It’s exciting to see the hikers leave. Each time someone takes off, we think he or she takes a little piece of us as we wish we, too, could be on the trail. But hosting at the Southern Terminus gives us a great opportunity to be part of so many people’s incredible experiences. They are engaging in a challenge they once could only dream about.

Posing

Getting just the right picture is serious business for PCT thru-hikers. Many of the hikers will linger for an hour taking shots that capture the moment, embracing the magic.

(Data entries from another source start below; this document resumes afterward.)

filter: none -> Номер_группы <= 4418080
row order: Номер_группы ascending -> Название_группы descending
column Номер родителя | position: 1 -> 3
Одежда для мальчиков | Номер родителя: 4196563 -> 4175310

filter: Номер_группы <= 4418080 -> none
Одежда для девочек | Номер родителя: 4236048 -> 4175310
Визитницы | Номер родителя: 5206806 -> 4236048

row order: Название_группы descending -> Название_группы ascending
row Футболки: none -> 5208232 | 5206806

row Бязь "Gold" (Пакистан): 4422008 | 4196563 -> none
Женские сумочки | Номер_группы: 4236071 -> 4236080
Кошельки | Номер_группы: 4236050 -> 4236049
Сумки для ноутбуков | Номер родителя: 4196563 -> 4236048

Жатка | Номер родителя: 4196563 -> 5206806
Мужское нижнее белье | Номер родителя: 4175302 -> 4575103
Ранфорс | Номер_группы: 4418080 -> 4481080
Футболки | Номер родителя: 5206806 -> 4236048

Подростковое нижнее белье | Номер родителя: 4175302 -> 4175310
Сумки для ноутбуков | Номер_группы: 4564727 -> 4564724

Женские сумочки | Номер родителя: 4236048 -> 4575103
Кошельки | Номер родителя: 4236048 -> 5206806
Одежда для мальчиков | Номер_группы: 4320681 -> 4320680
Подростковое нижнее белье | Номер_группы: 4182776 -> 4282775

Our main focus is to reinforce Leave No Trace (LNT) principles for hikers, day and section hikers, included. The impact hikers have on the trail can be significant, especially the first 100 or so miles. This islikely one of the most used sections. With each hiker we meet, we try to discuss concepts that include respecting the rich riparian areas along the trail, including the ethic of pitching tents 200 feet away from water. This allows plants to grow and animals a chance to get water and thrive in the desert. We discuss the importance of packing out used toilet paper. We speak about fire safety and about respecting wildlife and each other. We also illustrate what is the best ground type for setting up camp. Another priority is reinforcing safety education as part of the PCTA’s “safe and responsible use” campaign. We go over the water report and where to access it. We advise worried hikers on what they need to know for their first miles on the trail. Additionally, as part of an effort to assess and improve the permitting system, we ask if hikers have permits and if they have come to the trailhead on their assigned date. We’re volunteers who care about sustainable use, and we’re not here to enforce the permits. We are gathering accurate information so that the U.S. Forest Service and the PCTA can meaningfully assess how the federal inter-agency permit system is working. We encourage all hikers to be honest with their responses.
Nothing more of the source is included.